Nas últimas décadas o paradigma da educação inclusiva evoluiu. Este visa, atualmente, garantir que estudantes com diferentes necessidades e habilidades tenham a oportunidade de aprender juntos. Neste âmbito foram feitos esforços, bastante significativos, para integrar alunos com deficiência nas escolas regulares e para promover ambientes mais diversificados e enriquecedores. A própria legislação passou a incorporar políticas específicas voltadas para a inclusão educacional. E essas visaram criar ambientes que apoiam a diversidade e oferecem suporte adicional a alunos com necessidades específicas promovendo, assim, a igualdade de oportunidades.

 

Também neste domínio, a formação de professores tornou-se uma área de intervenção, com programas de capacitação para lidar com a diversidade em sala de aula. Isso incluiu não só formação para atender às necessidades educacionais específicas, mas também para promover abordagens mais inclusivas no processo de ensino.

 

Outro aspeto, não menos importante, está relacionado com a consciencialização da sociedade para a importância da inclusão na educação.
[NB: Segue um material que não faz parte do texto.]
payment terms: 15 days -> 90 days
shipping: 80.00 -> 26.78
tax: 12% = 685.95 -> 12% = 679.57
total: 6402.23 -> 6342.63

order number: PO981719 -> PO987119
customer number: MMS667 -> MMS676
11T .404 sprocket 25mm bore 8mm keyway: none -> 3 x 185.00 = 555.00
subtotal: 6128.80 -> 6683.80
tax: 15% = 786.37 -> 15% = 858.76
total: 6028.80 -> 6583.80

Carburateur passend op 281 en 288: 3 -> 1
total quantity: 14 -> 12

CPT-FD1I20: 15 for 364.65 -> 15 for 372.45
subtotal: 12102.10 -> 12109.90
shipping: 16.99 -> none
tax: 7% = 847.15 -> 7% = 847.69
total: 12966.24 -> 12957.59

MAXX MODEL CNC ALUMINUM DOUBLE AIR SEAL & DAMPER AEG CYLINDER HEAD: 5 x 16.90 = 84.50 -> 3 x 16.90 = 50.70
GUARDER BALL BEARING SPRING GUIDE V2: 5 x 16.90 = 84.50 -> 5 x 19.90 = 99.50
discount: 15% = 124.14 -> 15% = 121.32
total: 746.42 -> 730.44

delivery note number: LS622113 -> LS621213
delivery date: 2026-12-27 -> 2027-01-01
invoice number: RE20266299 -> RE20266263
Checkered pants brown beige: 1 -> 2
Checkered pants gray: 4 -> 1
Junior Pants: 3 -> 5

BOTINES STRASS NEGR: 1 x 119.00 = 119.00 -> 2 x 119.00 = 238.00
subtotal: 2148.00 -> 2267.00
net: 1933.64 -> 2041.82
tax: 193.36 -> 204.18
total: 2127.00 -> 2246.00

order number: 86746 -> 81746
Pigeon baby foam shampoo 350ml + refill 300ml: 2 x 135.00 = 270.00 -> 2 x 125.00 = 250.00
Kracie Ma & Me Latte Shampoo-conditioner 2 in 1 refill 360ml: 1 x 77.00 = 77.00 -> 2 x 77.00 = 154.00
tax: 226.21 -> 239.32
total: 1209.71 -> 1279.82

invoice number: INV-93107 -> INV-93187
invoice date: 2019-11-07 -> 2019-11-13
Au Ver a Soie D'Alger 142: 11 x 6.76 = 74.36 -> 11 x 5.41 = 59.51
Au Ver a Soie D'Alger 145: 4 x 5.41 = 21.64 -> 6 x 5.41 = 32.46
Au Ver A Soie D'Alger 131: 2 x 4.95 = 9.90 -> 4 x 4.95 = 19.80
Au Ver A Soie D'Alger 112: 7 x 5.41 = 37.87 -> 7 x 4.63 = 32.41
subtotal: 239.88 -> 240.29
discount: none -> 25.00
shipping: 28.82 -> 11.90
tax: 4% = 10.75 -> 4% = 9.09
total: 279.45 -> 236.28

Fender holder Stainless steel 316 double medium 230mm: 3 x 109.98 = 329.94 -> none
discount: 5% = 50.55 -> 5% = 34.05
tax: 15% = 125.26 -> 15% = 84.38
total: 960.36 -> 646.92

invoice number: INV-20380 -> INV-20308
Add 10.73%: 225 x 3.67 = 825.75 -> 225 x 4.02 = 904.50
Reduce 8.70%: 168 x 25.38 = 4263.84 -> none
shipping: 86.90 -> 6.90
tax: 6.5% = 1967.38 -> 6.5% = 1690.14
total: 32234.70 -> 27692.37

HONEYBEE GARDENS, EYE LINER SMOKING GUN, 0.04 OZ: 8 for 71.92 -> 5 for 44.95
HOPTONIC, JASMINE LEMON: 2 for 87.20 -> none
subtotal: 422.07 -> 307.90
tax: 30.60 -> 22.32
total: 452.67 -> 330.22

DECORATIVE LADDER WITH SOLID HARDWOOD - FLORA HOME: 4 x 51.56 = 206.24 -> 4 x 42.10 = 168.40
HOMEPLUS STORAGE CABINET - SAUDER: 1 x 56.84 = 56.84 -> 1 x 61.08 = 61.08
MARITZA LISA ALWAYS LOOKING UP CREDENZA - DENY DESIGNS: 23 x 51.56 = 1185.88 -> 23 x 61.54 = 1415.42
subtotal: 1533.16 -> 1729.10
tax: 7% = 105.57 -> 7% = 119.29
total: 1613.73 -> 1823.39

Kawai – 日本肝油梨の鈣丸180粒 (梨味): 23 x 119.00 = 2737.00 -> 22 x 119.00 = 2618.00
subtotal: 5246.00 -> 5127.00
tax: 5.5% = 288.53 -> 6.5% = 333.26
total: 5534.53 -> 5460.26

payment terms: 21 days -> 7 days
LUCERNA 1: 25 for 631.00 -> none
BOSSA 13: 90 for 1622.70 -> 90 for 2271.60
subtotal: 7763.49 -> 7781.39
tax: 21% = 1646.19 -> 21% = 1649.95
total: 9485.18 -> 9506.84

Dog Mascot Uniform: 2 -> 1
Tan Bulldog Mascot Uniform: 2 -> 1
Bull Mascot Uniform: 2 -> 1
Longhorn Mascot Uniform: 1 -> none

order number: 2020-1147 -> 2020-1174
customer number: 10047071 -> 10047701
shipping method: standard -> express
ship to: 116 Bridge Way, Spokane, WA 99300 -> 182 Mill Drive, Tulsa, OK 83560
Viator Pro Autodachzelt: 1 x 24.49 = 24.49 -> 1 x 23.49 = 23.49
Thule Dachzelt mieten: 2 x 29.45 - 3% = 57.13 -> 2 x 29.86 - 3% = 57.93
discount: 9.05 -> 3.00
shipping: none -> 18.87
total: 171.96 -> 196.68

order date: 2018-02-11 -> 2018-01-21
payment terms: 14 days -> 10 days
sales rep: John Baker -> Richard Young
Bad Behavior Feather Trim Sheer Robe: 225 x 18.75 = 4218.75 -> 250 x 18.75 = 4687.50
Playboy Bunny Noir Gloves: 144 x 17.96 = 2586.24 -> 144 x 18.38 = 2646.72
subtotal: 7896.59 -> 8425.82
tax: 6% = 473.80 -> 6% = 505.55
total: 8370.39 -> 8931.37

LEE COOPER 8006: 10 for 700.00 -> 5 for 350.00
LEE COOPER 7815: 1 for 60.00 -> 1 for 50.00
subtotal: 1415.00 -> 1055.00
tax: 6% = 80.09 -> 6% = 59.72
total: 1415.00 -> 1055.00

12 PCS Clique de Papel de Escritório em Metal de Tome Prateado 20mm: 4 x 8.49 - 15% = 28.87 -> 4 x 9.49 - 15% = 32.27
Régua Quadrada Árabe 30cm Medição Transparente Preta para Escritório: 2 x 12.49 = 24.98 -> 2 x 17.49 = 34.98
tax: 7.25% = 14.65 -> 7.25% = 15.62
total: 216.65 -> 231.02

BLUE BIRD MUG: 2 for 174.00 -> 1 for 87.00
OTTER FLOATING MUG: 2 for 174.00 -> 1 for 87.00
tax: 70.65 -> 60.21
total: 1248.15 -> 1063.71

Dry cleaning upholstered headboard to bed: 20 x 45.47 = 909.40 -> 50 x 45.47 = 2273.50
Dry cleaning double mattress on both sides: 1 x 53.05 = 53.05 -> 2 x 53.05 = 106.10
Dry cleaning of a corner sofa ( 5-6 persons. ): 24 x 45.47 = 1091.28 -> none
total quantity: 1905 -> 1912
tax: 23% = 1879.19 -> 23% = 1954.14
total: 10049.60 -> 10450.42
E aqui os movimentos de conscientização foram essenciais para sensibilizar a comunidade educativa e a sociedade em geral sobre a necessidade de promover ambientes educacionais que respeitem e valorizem a diversidade.

 

Contudo, apesar destes avanços, é sempre importante reconhecer que os desafios persistem e que a jornada rumo à inclusão completa, é contínua. Uma reflexão sobre o que foi alcançado nos últimos 50 anos, também, deve servir como motor para continuar a melhorar e a inovar nas políticas e práticas educativas, garantindo que cada aluno tenha oportunidades iguais e equitativas para aprender e prosperar. Fruto desta constatação, há ainda desafios a enfrentar e ações a desenvolver, para continuar a inclusão na educação, em Portugal.

 

É crucial continuar a desenvolver práticas pedagógicas e estratégias que promovam efetivamente a inclusão de todos os alunos, independentemente de suas características e necessidades. A saber: adaptação de currículos e métodos de avaliação inovadores e diversificados; investir em infraestruturas escolares adequadas para alunos com diferentes habilidades; formação contínua para professores, com o objetivo de capacitá-los para práticas pedagógicas inclusivas, métodos de ensino diferenciados e estratégias inovadoras; oferecer suporte multidisciplinar nas escolas: psicólogo, terapeutas...; continuar a incentivar o envolvimento da comunidade escolar e local, através de workshops educativos, para pais  e Encarregados de Educação e  promover a colaboração com as organizações locais, no sentido de apoiarem iniciativas inclusivas; investir em pesquisa e inovação na área da inclusão educativa, envolvendo instituições de ensino, organizações governamentais e a sociedade civil; implementar medidas eficazes para combater o bullying e a discriminação; continuar a criar uma cultura de escola, que promova o respeito mútuo e a aceitação da diversidade.

 

Por último, certamente já muito foi feito neste 50 anos de democracia, mas é primordial continuar. A inclusão na educação é um processo contínuo, que exige esforços coordenados de diferentes setores da sociedade, para garantir que todos os alunos tenham oportunidades iguais de aprendizagem e de desenvolvimento.